Fue así como el salitre cubrió el timón de la utopía mientras cada cual se iba haciendo con su parte del resplandeciente tesoro de la bodega y se dedicaba a acariciarlo y protegerlo. Dejaron de llamarse “tripulación”, y añadieron a sus nombres un Maestro y un Señor y un Don y un Usted y un Doctor y un Excelentísimo y un Reverendísimo y un Majestad, hasta que cada uno, dedicado a satisfacer sus deseos instantáneos y a desear los de los otros, se convirtió en un oponente. Aquel fue el momento en que desapareció el horizonte, y el más allá al que se dirigían cayó en el olvido.

Pasó el tiempo. Un buen día alguien en cubierta se preguntó qué sentido tenían aquellas velas viejas, que una vez habían sido nuevas. Nadie supo contestar, porque nadie quería ir a ningún lugar más allá de sí mismo. Descolgaron las enormes telas y las abandonaron en un camarote perdido, y los vientos libres, las brisas fraternas y las corrientes de igualdad cesaron de soplar. Sobrevino como un manto la calma chicha, y los marinos dejaron de sonreír y se preocuparon por organizar nanométricamente su tiempo, aunque ninguno de ellos fue capaz de descubrir para qué.

El barco se movía cada vez con más lentitud. Una nueva generación de grumetes nació a bordo, alumbrada en medio del sin sentido, heredera de una tripulación sin horizonte; y entonces, mientras estos descubrían el mundo, la nave comenzó a hundir la proa, y hubo que soltar peso. Como la mayoría se había olvidado del fin de su travesía y los experimentados marineros de a bordo no veían nada más allá de la niebla que se había formado bajo sus pupilas, decidieron lanzar al mar los remos, atados con la bandera negra que presidía el palo mayor, y el barco perdió así su identidad y se convirtió en uno de tantos cascarones anónimos que, antes o después, habían cruzado los mares. Grandes telarañas se extendieron por el castillo de popa, y aquella impresionante goleta, otrora fiero terror de los océanos, quedó a la deriva. Algunos de entre la generación nueva se empezaron a preguntar por qué nadie miraba el cielo, dónde estaban los remos y las velas, qué habría tras las enormes telarañas del final del barco.

Aquellos adolescentes pronto se dieron cuenta, mientras seguían creciendo, de que los corsarios de siempre habían vendido sus corazones, sus esperanzas, su valentía, su mirada alegre, sus sueños, sus almas, sus cuerpos para mantener los tesoros que habían poseído, y de los que ahora dependían como esclavos. Algunos se atrevieron a advertir a los viejos bucaneros, pero estos los miraron con desdén, bufaron y les aconsejaron que se dejaran de fiebres idealistas mal curadas.
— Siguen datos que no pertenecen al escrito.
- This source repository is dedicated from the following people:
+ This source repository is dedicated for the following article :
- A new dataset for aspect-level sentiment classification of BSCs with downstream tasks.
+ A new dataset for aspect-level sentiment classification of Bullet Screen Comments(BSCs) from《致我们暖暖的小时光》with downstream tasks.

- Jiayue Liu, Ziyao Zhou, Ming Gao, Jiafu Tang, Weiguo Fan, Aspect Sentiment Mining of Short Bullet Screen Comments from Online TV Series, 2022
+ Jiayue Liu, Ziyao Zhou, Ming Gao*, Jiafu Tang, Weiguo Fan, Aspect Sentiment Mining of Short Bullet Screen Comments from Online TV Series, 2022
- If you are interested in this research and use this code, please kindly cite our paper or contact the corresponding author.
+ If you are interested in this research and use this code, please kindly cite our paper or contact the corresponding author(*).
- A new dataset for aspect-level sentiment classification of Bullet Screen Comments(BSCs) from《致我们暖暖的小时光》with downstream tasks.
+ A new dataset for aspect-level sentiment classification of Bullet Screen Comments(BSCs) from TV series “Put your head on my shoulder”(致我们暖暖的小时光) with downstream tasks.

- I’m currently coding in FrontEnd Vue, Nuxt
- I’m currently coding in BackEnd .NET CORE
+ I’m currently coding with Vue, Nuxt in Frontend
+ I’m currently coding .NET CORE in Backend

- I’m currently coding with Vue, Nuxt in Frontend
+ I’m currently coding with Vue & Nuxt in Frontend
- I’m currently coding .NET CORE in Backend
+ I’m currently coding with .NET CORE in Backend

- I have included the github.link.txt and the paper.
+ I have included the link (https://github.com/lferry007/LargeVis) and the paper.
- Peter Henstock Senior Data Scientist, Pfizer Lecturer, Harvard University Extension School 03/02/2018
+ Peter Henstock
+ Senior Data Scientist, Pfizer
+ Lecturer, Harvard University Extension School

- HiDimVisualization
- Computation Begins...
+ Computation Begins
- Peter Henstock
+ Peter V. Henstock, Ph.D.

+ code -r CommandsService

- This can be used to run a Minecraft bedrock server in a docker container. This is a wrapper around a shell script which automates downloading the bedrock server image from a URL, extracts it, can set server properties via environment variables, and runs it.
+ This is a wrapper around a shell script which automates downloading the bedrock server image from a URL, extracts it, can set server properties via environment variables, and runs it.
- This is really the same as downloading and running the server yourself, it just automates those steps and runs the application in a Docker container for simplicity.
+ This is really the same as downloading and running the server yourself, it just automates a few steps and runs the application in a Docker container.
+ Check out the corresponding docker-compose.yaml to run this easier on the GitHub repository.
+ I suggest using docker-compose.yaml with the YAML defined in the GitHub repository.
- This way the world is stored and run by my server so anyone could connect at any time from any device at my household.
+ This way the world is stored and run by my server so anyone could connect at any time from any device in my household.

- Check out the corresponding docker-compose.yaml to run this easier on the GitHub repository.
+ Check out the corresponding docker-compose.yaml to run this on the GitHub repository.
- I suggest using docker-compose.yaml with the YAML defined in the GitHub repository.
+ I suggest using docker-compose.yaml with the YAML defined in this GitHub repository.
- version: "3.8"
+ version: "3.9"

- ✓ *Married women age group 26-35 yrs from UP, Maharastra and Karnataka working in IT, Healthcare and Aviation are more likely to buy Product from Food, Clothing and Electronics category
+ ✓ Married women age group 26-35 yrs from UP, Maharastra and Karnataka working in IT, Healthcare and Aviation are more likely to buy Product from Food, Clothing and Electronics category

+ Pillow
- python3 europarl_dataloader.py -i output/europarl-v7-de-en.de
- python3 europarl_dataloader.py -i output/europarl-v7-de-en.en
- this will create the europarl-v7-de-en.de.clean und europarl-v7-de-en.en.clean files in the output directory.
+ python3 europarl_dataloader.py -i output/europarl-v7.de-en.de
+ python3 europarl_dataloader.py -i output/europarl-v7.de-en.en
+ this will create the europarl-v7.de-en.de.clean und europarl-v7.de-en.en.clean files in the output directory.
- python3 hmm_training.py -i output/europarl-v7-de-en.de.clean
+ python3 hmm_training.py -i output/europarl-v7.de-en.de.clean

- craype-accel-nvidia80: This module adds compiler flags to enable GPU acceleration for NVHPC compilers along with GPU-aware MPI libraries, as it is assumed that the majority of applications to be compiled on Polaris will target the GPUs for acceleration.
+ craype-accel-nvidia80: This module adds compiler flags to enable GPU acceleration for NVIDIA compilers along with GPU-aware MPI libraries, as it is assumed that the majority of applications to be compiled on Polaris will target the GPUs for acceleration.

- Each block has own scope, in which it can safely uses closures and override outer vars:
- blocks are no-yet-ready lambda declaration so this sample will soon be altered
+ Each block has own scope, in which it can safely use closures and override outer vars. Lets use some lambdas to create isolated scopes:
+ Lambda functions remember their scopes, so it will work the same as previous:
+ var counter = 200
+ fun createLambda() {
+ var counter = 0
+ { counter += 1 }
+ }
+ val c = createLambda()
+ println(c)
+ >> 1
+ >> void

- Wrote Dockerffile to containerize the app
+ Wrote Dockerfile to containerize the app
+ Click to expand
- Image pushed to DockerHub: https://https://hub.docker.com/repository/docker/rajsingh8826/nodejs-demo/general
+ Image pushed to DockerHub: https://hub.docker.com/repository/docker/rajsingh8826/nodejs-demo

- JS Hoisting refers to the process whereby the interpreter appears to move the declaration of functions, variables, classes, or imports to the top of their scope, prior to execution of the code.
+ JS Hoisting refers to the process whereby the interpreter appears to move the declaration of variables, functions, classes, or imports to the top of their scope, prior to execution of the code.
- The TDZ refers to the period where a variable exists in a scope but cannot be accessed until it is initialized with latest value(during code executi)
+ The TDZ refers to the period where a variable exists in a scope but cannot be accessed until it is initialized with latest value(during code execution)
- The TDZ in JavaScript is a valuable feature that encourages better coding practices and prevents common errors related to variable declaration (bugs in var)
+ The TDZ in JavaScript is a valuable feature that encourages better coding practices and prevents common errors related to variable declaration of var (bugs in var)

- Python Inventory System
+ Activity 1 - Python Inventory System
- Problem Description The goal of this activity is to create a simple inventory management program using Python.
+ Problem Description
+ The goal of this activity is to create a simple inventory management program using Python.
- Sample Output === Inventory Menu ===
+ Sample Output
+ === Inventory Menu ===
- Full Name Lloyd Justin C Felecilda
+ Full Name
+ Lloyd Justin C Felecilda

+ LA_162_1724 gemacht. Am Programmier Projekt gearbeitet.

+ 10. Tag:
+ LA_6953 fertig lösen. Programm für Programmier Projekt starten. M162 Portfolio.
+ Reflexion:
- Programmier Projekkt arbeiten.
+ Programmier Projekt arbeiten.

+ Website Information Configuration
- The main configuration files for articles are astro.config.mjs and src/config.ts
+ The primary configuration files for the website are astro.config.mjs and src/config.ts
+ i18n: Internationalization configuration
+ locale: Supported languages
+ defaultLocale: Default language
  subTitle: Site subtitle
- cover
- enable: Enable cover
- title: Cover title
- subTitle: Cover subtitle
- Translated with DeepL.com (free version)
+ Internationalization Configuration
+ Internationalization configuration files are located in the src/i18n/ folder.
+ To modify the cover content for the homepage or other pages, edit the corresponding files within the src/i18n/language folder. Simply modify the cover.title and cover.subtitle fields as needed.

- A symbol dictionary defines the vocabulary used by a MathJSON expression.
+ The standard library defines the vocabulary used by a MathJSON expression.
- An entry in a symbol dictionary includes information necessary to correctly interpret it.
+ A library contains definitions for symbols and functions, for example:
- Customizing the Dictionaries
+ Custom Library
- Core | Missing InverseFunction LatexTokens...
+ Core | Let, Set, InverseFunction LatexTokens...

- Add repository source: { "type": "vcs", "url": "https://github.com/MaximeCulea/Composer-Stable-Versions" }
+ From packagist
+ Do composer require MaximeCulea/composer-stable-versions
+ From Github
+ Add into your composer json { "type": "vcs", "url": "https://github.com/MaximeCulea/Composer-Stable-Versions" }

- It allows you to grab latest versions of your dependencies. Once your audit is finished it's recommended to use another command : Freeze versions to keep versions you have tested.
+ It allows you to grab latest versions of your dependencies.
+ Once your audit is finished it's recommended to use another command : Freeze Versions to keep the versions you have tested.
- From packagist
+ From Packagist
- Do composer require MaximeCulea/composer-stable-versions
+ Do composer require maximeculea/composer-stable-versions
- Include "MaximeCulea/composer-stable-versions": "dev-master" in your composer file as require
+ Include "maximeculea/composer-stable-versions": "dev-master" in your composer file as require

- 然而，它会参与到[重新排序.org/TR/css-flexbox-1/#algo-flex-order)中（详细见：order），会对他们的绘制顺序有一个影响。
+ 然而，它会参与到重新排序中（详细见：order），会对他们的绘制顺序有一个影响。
Aquí estamos, esta noche, unos cuantos grumetes,  tras las telarañas del castillo de popa, mirando el cielo estrellado, lejano, borroso, incierto. Hablamos entre nosotros, susurrando, de las velas que faltan, de la brújula olvidada, del timón oxidado y los remos perdidos, de la antigua bandera negra. Muchos han huido de nuestro lado, pensando que nos quitarán lo que poseemos si seguimos haciéndonos preguntas, pero todo eso ha dejado de tener sentido para nosotros. Aquí estamos, firmes, en cubierta, hartos y vacíos, sonrientes, mirándonos unos a otros, mirando al cielo.

He aquí que hemos descubierto una estrella más allá de la niebla, en mitad de la oscuridad, hacia el Norte. Nadie nos había hablado de ella, pero esta noche brilla como nunca antes. Hemos decidido quitar las telarañas, pintar un trozo de tela negra con dos tibias y una calavera, limpiar  y arreglar el timón y la brújula, buscar las velas perdidas y poner el barco de nuevo en marcha.

 

Quizás mañana nos hagan pasar por la tabla, pero es mejor que nos tiren por la borda de la historia, que seguir a la deriva, sin nada más que nosotros mismos y nuestra repleta goleta, de nombre Europa, sin brújula, sin velas, sin timón, sin remos, sin cielo nocturno ni orientación.